Religious Conversion in the New World

Converting indigenous people to Christianity was a key ambition for all European powers in the New World. Galvanized by the desire to spread their religion and prevent any gains by Protestants, Catholic powers actively sponsored missionary efforts. Franciscans, Dominicans, Jesuits, and members of other religious orders who accompanied the conquistadors and subsequent settlers established Catholic missions throughout Spanish and Portuguese colonies. Later French explorers were also accompanied by missionaries who preached to the Native American tribes with whom they traded.

Rather than a straightforward imposition of Christianity, conversion entailed a complex process of cultural exchange. Catholic friars were among the first Europeans to seek understanding of native cultures and languages as part of their effort to render Christianity comprehensible to indigenous people. In addition to spreading Christianity, missionaries taught indigenous peoples European methods of agriculture and instilled loyalty to colonial masters. In turn, Christian ideas and practices in the New World took on a distinctive character. For example, a sixteenth-century apparition of the Virgin Mary in Mexico City, known as the Virgin of Guadalupe, became a central icon of Spanish-American Catholicism.
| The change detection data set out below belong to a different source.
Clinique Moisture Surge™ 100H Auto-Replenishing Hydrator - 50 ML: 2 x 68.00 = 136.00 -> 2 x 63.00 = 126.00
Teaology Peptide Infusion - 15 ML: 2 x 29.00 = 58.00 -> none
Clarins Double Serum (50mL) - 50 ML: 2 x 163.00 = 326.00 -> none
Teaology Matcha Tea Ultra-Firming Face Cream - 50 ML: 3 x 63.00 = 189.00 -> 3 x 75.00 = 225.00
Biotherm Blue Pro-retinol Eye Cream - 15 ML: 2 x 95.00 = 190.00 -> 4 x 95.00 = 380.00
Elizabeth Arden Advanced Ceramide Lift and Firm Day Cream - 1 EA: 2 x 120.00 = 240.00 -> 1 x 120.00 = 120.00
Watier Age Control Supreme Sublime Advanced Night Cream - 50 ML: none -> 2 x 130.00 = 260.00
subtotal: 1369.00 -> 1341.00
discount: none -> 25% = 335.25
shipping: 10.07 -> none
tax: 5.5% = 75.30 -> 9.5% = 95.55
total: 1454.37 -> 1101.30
Missionaries’ success in the New World varied over time and space. In Central and South America large-scale conversion forged enduring Catholic cultures in Portuguese and Spanish colonies. Conversion efforts in seventeenth-century North America were less effective due to the scattered nature of settlement and the lesser integration of native people into the colonial community. On the whole, Protestants were less active than Catholics as missionaries, although some dissenters like Quakers and Methodists did seek converts among native people. Efforts to Christianize indigenous peoples in the New World were paralleled by missionary work by the Jesuits and other orders in the Far East.